Also, if anyone is poking around with protobuf forensics with ObjectiveC code, I once threw together a script to reverse engineer protobuf definitions from ObjectiveC executables. I haven't tested it recently, but it should work for ObjetiveC code generated by protoc (i.e. if _PBDataWriterWriteInt shows up in nm output):

https://gist.github.com/dunhamsteve/224e26a7f56689c33cea4f0f...

thesnarky1 · on Sept 22, 2020

I was not here, but wanted to create an account to thank you for the work you did years ago.
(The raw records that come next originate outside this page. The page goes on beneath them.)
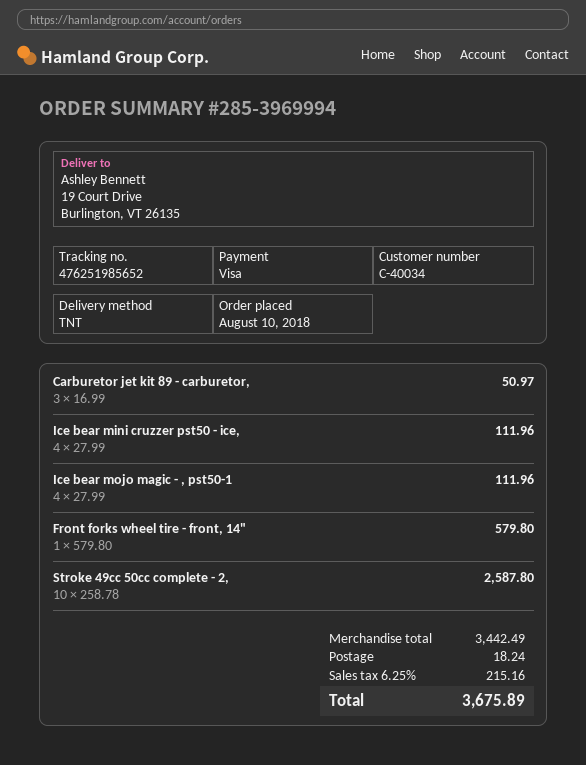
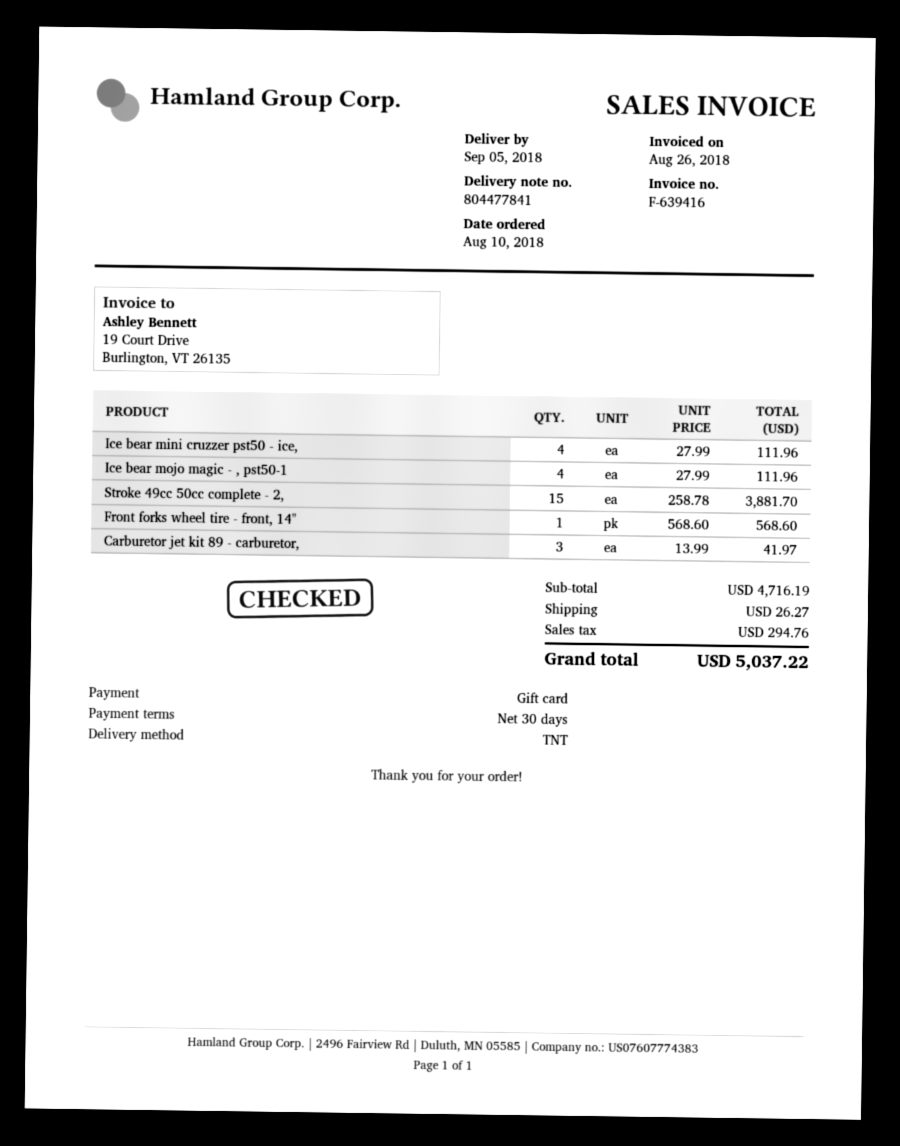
payment method: Visa -> gift card
Carburetor jet kit 89 - carburetor,: 3 x 16.99 = 50.97 -> 3 x 13.99 = 41.97
Front forks wheel tire - front, 14": 1 x 579.80 = 579.80 -> 1 x 568.60 = 568.60
Stroke 49cc 50cc complete - 2,: 10 x 258.78 = 2587.80 -> 15 x 258.78 = 3881.70
subtotal: 3442.49 -> 4716.19
shipping: 18.24 -> 26.27
tax: 215.16 -> 294.76
total: 3675.89 -> 5037.22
Your work was really critical to my understanding of tables and I wish I had found it sooner!

I keep meaning to go back and add in the drawing code, but since I can export the fallback image directly, I just use that for now in the parser.

Glad you liked the article and really glad to see you specifically comment on it. Thank you!

dunham · on Sept 22, 2020

That project sent me down a rabbit hole learning about CRDTs. I'd love to learn more about the history of the Notes implementation. Who did it? What background did they have? Their "topotext" construct is similar to RGA, but different from any paper that I can find. I think it was invented by the developers.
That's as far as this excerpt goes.